Some people are less optimistic. They claim that President Biden’s decisions have exacerbated existing issues with American foreign policy and have sometimes veered from the president’s professed beliefs.. In spite of administration officials’ promotion of a UN-brokered ceasefire in Yemen, senior Democratic legislators have questioned his meeting with Prince Mohammed and help to the Saudi military.
Emma Ashford, a senior member at the Atlantic Council, claimed that President Joe Biden has not lived up to many of his campaign pledges.
America’s worldwide supremacy has been a concern for both Trump and Biden administrations, since the United States looks to be on the decline. The rise of China as a counterbalance and Russia’s boldness have made the world more dangerous.

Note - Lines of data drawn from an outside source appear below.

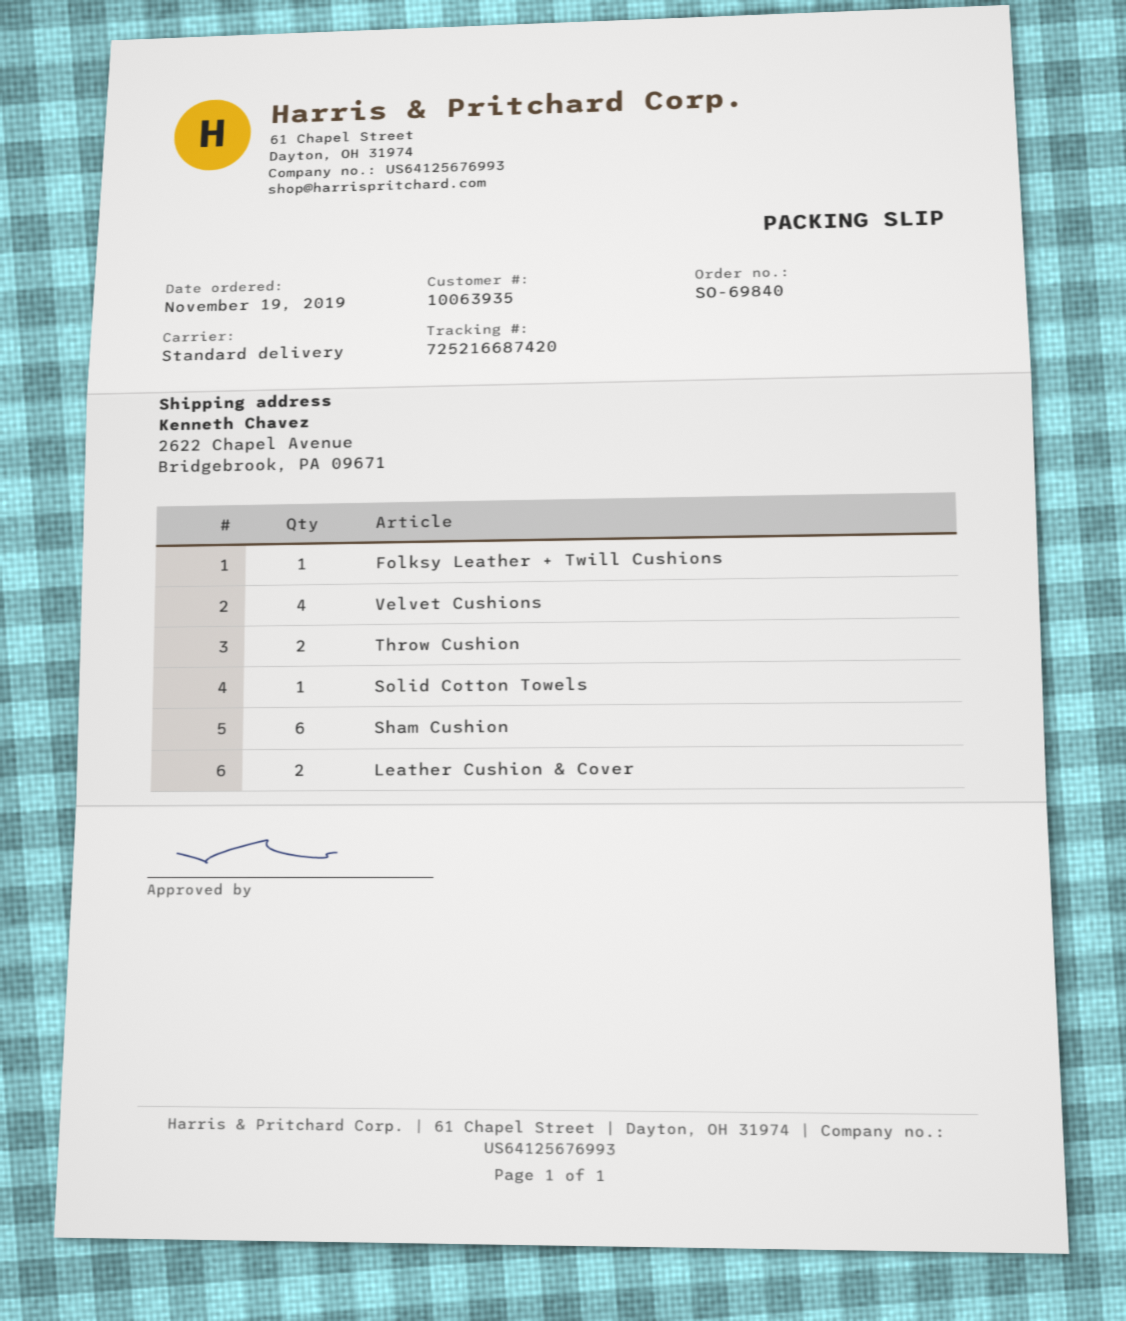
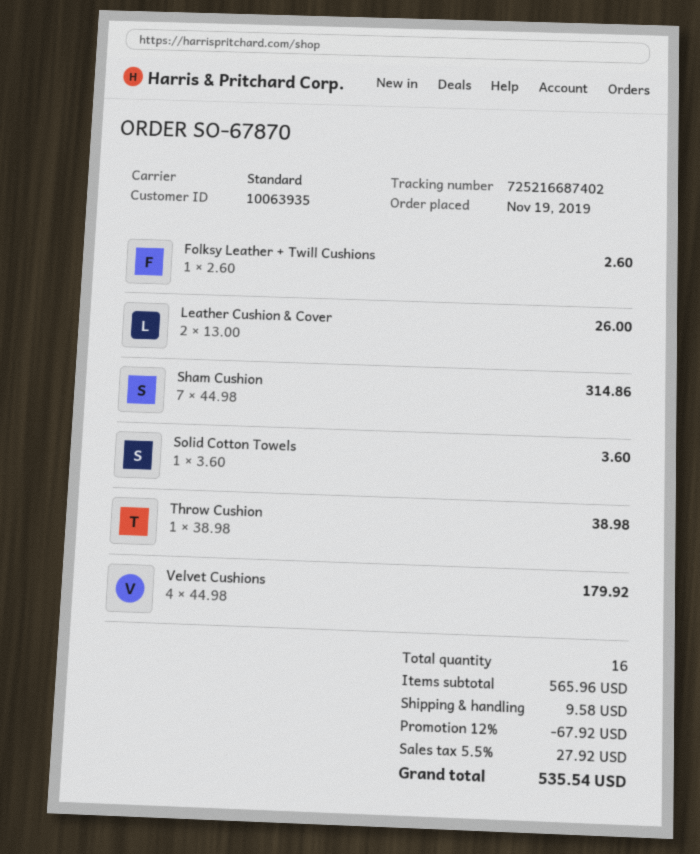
order number: SO-69840 -> SO-67870
tracking number: 725216687420 -> 725216687402
Throw Cushion: 2 -> 1
Sham Cushion: 6 -> 7

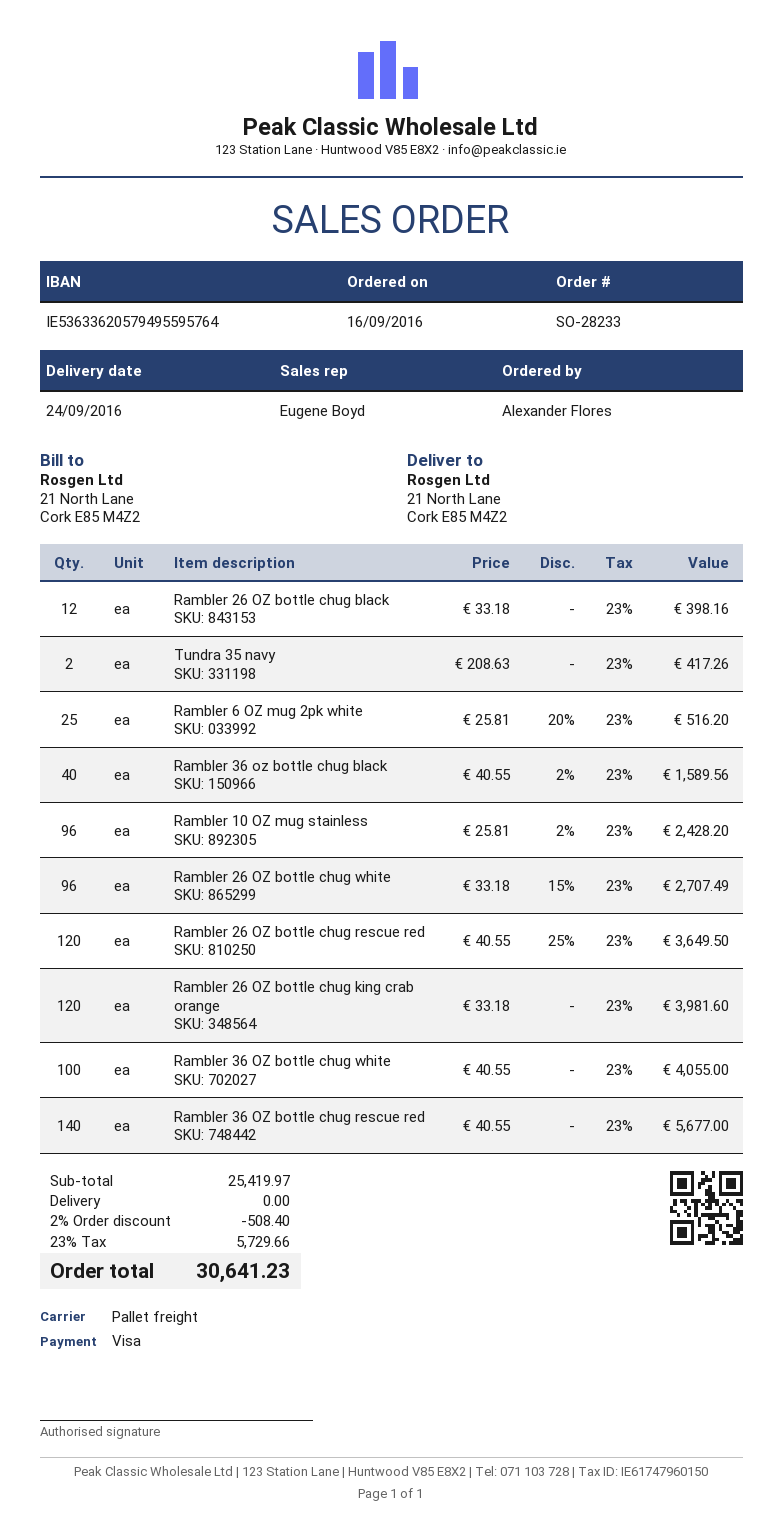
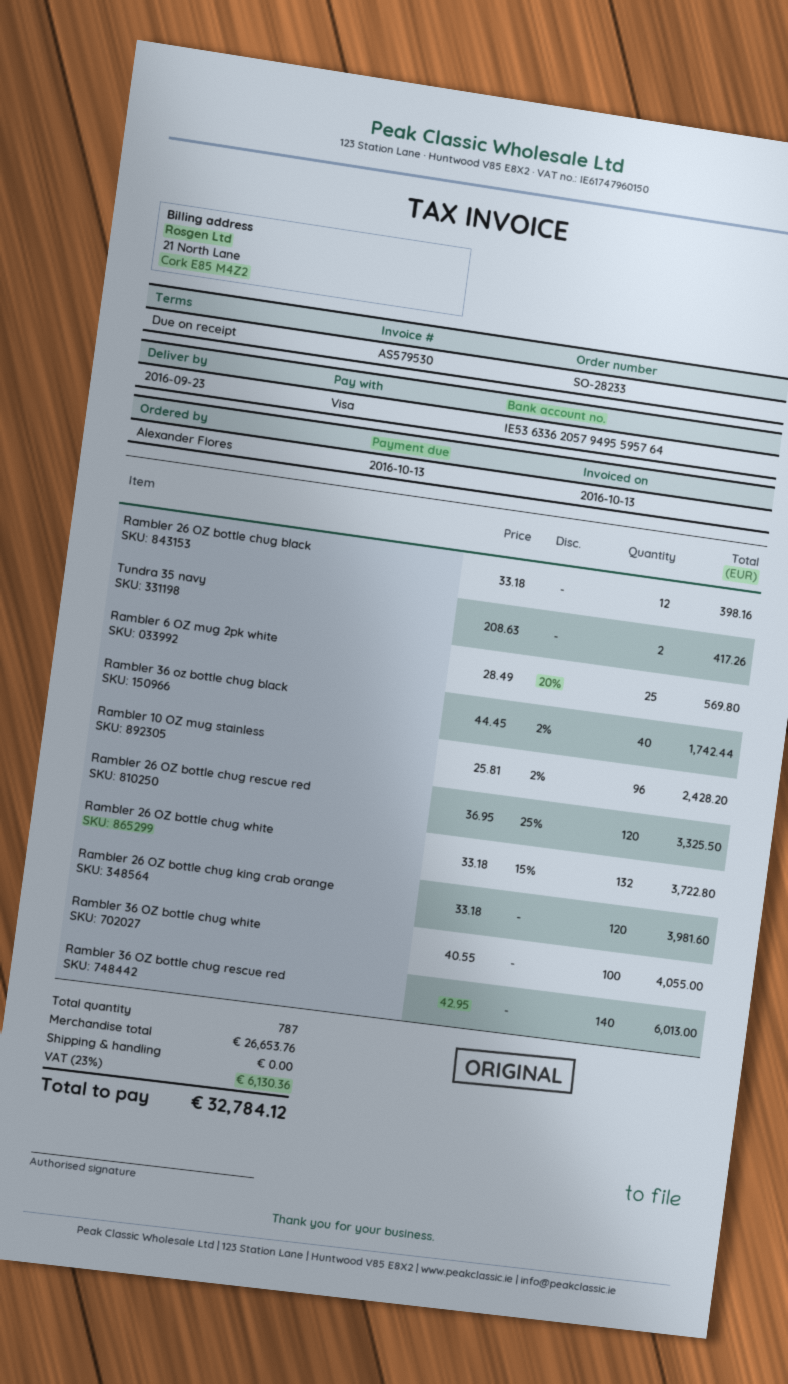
delivery date: 2016-09-24 -> 2016-09-23
Rambler 6 OZ mug 2pk white: 25 x 25.81 - 20% = 516.20 -> 25 x 28.49 - 20% = 569.80
Rambler 36 oz bottle chug black: 40 x 40.55 - 2% = 1589.56 -> 40 x 44.45 - 2% = 1742.44
Rambler 26 OZ bottle chug white: 96 x 33.18 - 15% = 2707.49 -> 132 x 33.18 - 15% = 3722.80
Rambler 26 OZ bottle chug rescue red: 120 x 40.55 - 25% = 3649.50 -> 120 x 36.95 - 25% = 3325.50
Rambler 36 OZ bottle chug rescue red: 140 x 40.55 = 5677.00 -> 140 x 42.95 = 6013.00
subtotal: 25419.97 -> 26653.76
discount: 2% = 508.40 -> none
tax: 23% = 5729.66 -> 23% = 6130.36
total: 30641.23 -> 32784.12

As part of Trump’s national security agenda, foreign policy has been shifted from focusing on terrorist organisations to “great power rivalry” with China and Russia. In part due of the Russian invasion of Ukraine, the Biden administration has maintained this push.
It was thought that the Biden White House will announce its own national security policy early this year, but that has now been postponed. As a result of the conflict in the Ukraine, government officials are now amending the constitution to reflect new information. The emphasis on competitiveness among strong countries is anticipated to remain in the final agreement.
Secretary of State Antony J. Blinken recently echoed Mr. Biden’s assessment that China is the United States’ largest rival, while Russia poses the greatest danger to American security and partnerships.
Scholars have argued that the legacy of continuity between administrations is a product of the bipartisan foreign policy establishment in Washington, which Ben Rhodes, a deputy national security advisor to President Barack Obama, derisively nicknamed “the Blob.”
However, others say that external factors, such as the actions of foreign governments, the attitudes of American voters, and the power of businesses, limit the options available to U.S. leaders.
There are still the same problems,” he says. The world hasn’t changed. Our ability to influence people and our country’s demographics haven’t changed much, and we still have the same instruments at our disposal.”
Mr. Biden and Mr. Trump were reacting to the desire of the majority of Americans, who had grown tired of two decades of war, by agreeing to remove troops from Afghanistan. The relocation was also an opportunity for Mr. Biden to conclude some unfinished business. In keeping with President Obama’s aim to wind down the “forever wars,” he had backed the return of troops as president, but he was opposed by US generals pressing for a presence in Afghanistan.
Polls indicate that the majority of Americans favour terminating U.S. military engagement in Afghanistan, notwithstanding the chaotic retreat that occurred in August of last year when the Taliban seized over the nation.
A lower American military involvement in crisis zones is something that both Mr. Trump and Mr. Biden have urged. However, they both came to the end of their thinking. In response to Russia’s invasion of Ukraine and Somalia, President Biden has dispatched additional American soldiers to Europe and reversed a Trump-era military pullback.